== RECORDS SHOWN ==
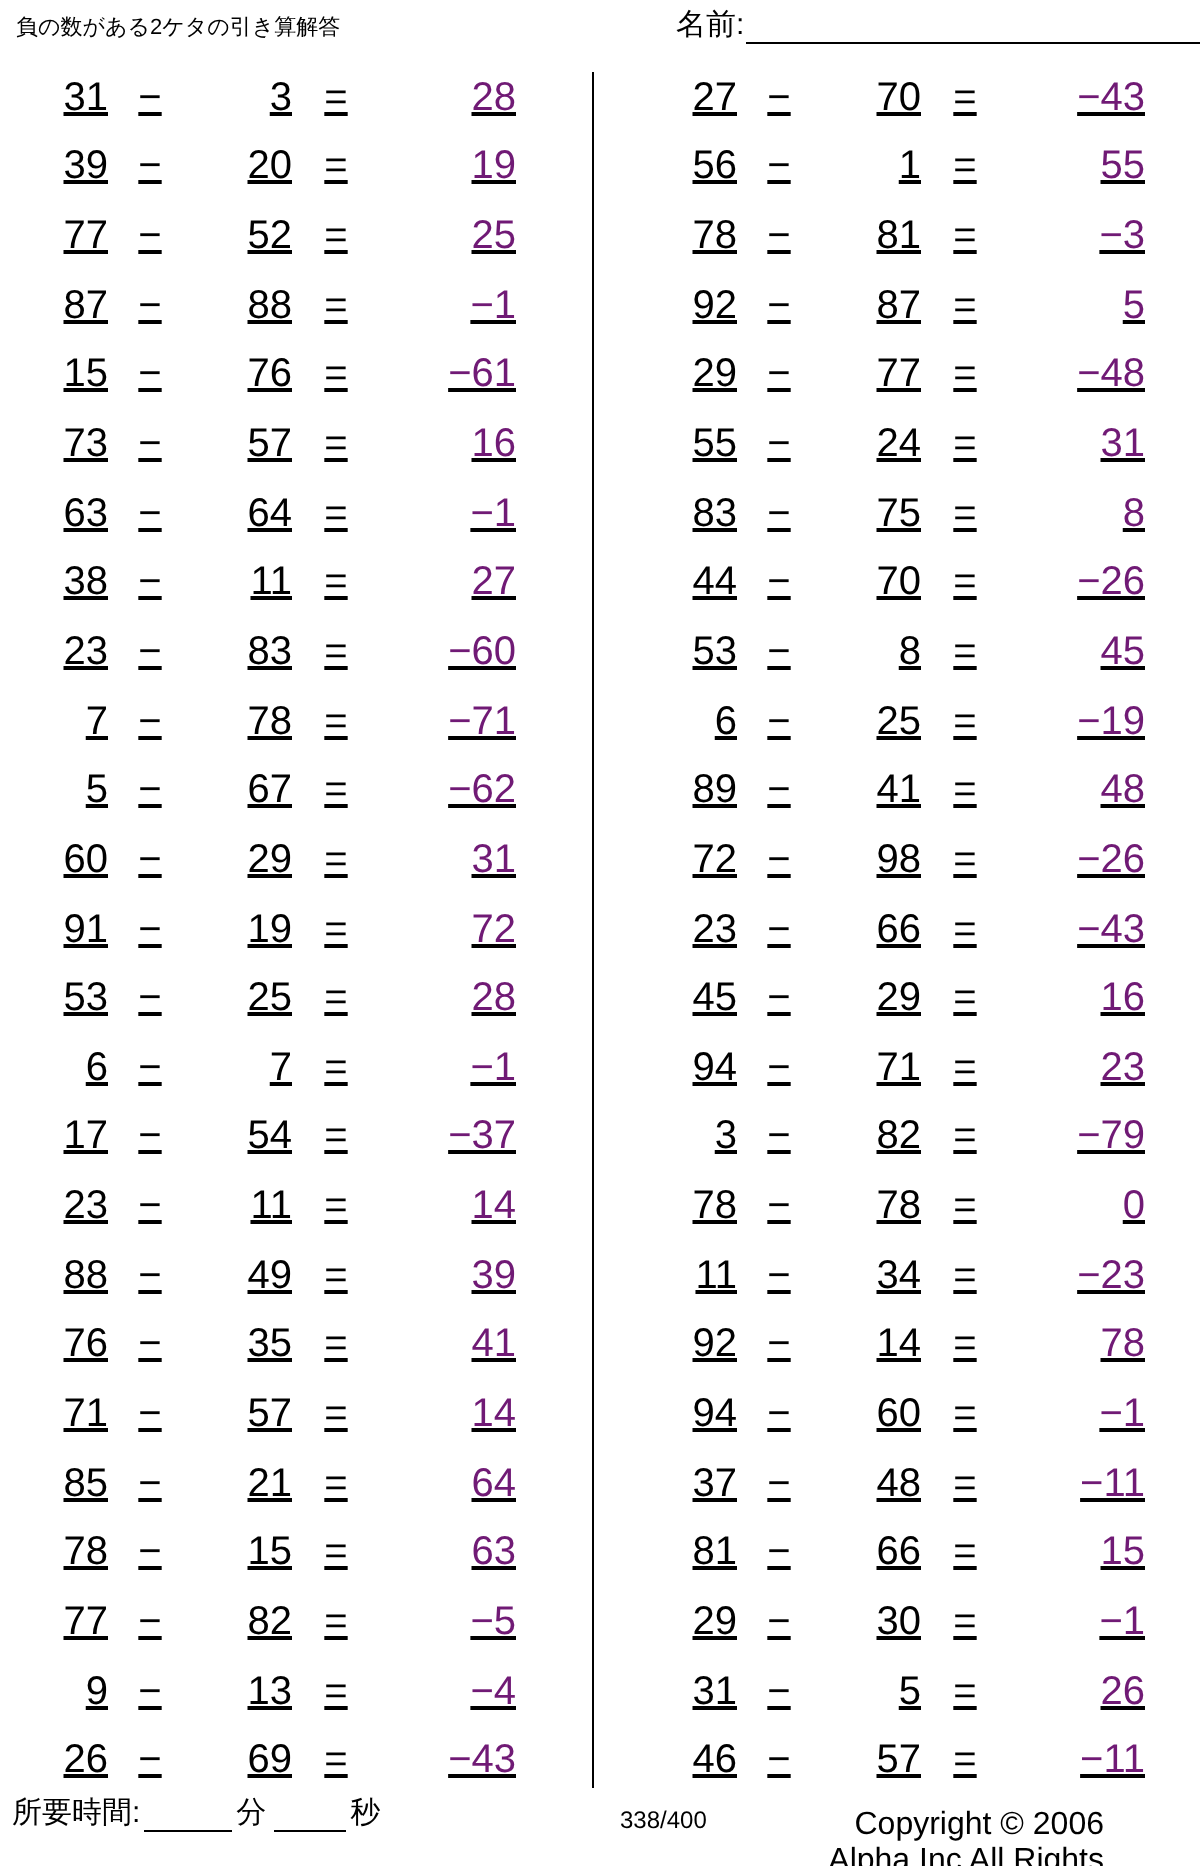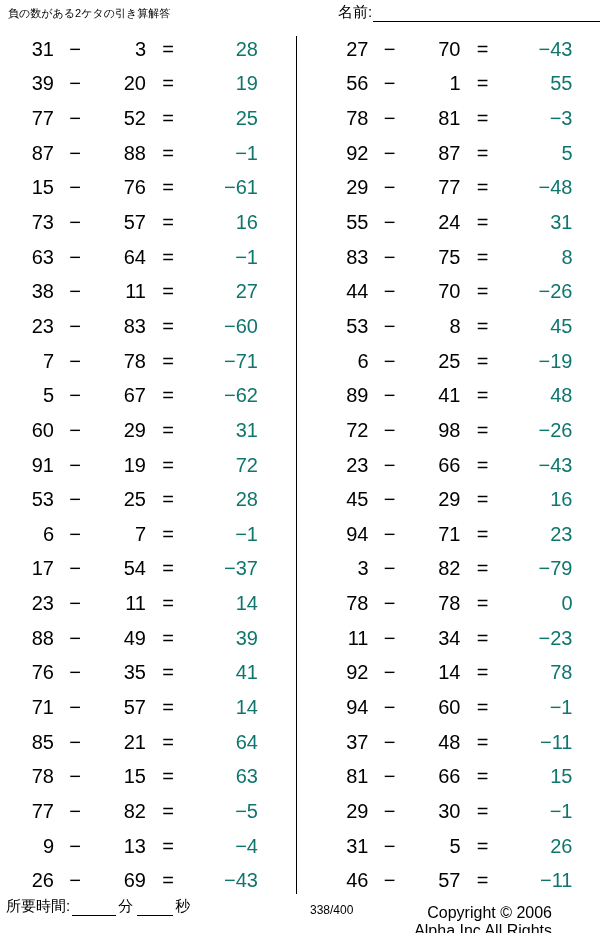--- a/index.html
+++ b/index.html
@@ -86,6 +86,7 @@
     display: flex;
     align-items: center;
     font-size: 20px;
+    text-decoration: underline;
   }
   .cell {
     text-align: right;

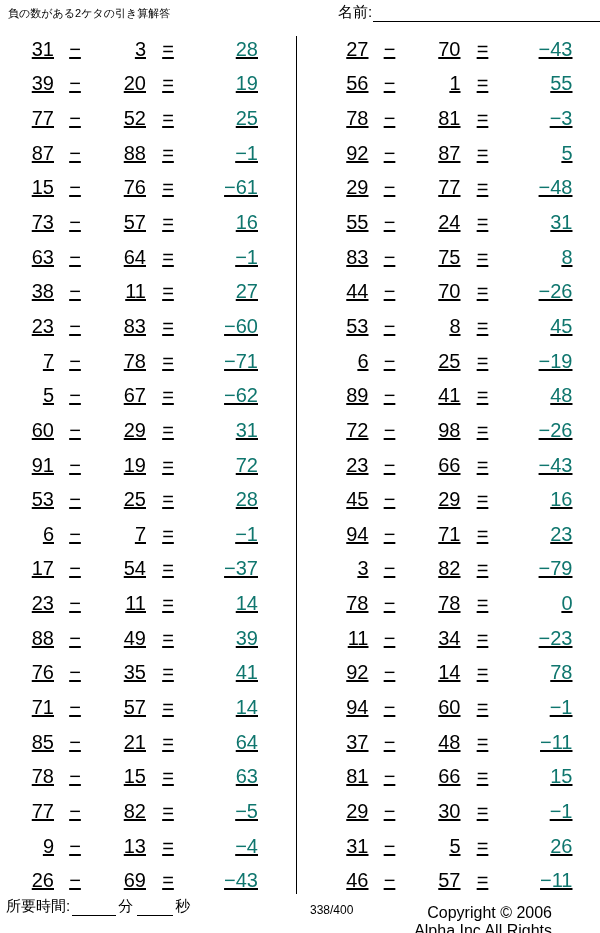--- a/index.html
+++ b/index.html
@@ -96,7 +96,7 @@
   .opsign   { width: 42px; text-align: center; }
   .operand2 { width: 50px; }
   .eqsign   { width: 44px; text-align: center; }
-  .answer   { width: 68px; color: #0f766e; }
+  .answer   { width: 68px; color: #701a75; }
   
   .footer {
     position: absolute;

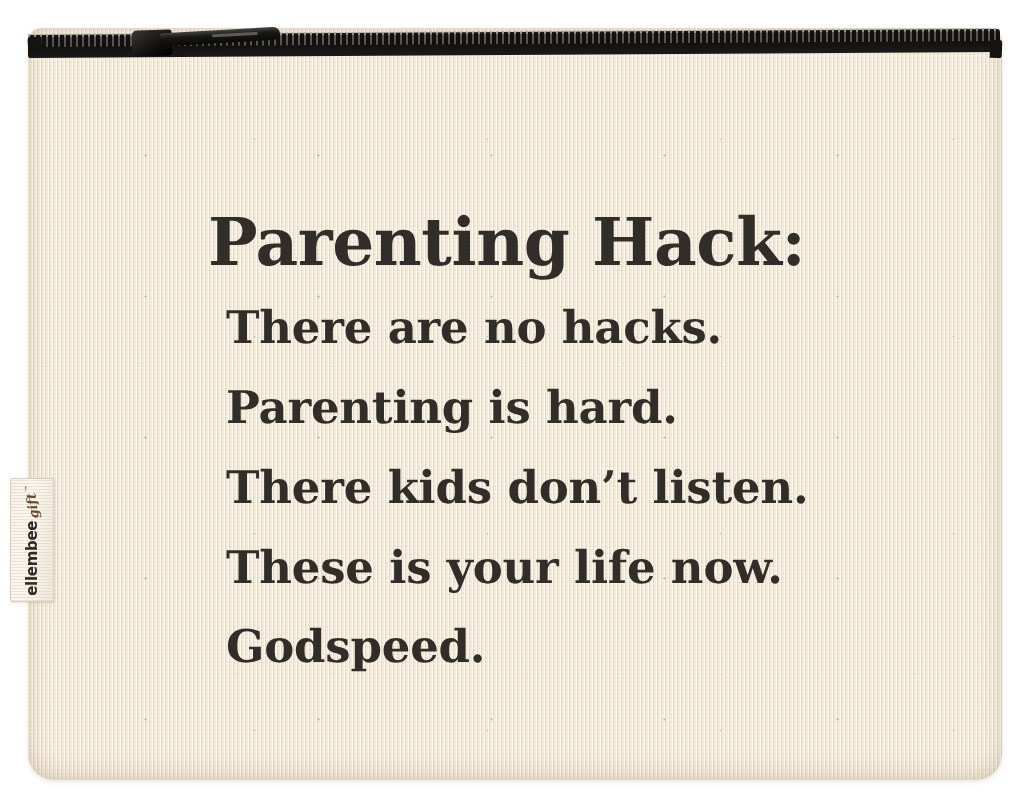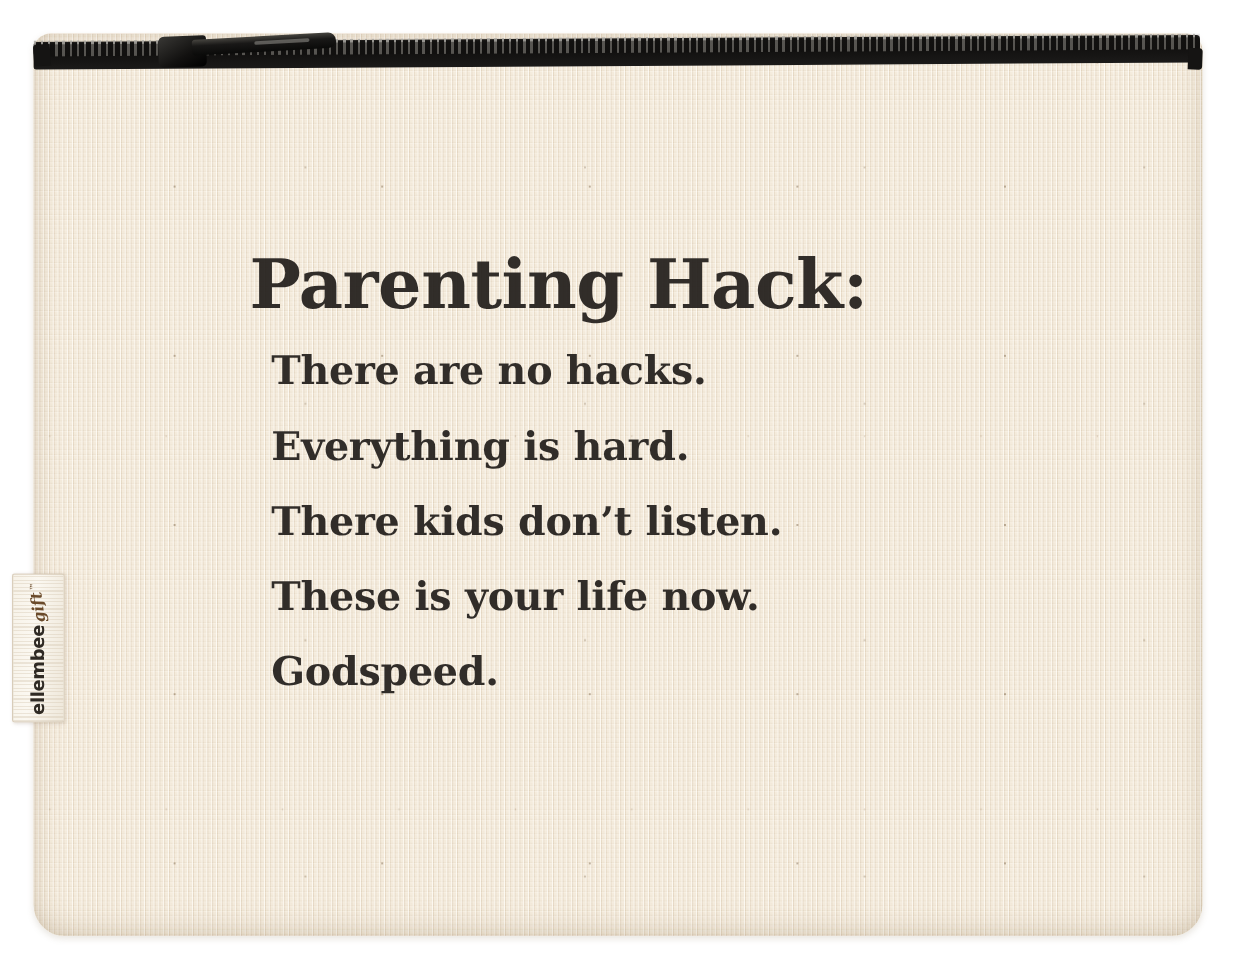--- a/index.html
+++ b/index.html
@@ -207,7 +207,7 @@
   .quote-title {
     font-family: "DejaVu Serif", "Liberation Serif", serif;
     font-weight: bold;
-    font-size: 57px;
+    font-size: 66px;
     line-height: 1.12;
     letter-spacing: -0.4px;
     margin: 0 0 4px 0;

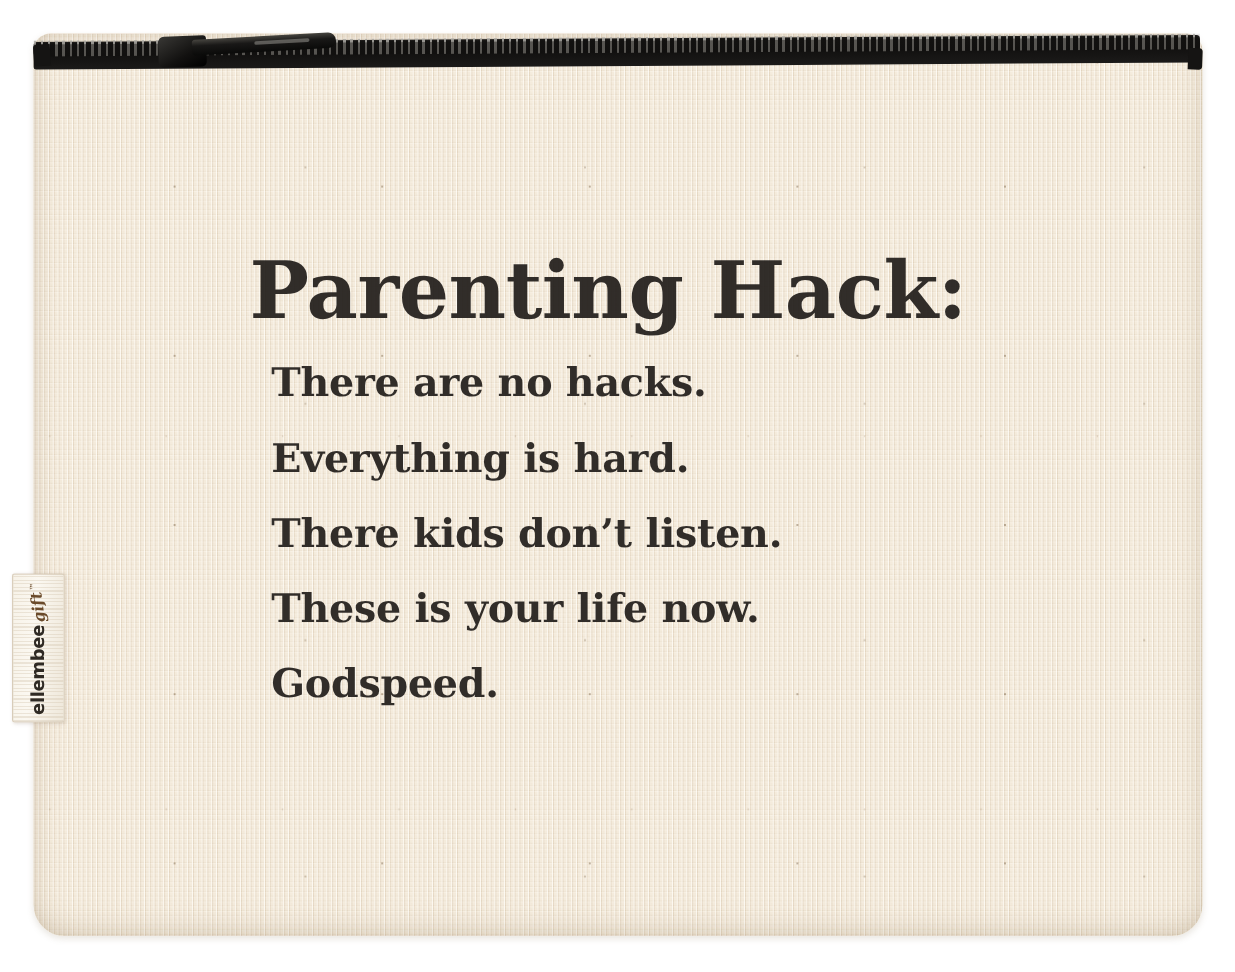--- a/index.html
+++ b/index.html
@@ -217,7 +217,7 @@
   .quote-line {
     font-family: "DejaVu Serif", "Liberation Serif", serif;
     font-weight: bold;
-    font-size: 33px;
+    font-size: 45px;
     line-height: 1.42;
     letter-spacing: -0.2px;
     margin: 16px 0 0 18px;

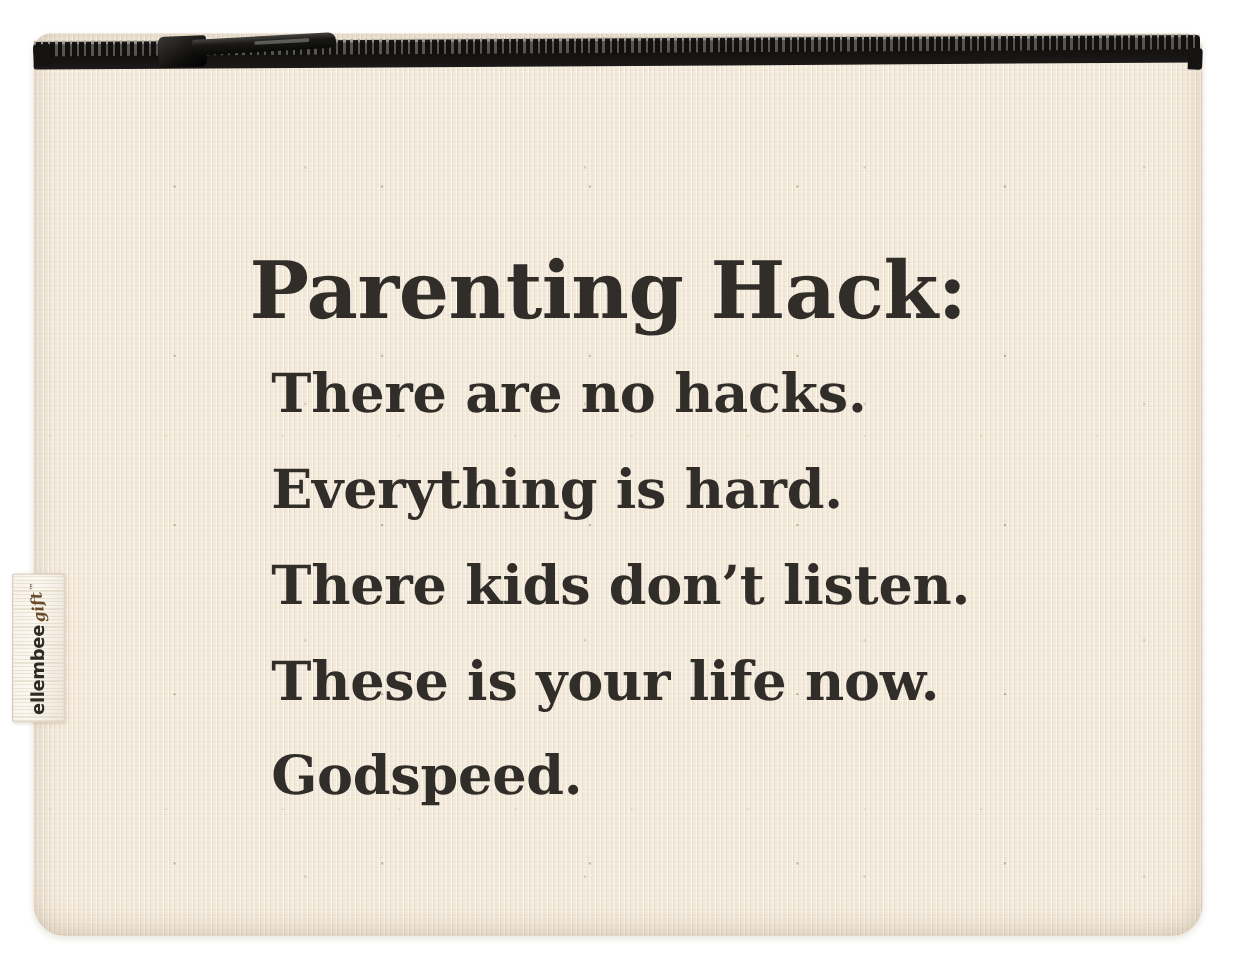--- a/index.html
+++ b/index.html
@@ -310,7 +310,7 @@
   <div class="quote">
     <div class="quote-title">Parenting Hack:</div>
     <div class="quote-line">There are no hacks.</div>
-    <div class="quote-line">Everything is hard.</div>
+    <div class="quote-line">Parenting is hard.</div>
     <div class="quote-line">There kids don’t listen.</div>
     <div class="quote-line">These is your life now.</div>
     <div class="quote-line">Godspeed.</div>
===
§ WORK TO BE COMPLETED
Sift the material for lines that include the word "center", and copy each one.

§ SOLUTION TO THIS EXERCISE
     align-items: center;
   .opsign   { width: 42px; text-align: center; }
   .eqsign   { width: 44px; text-align: center; }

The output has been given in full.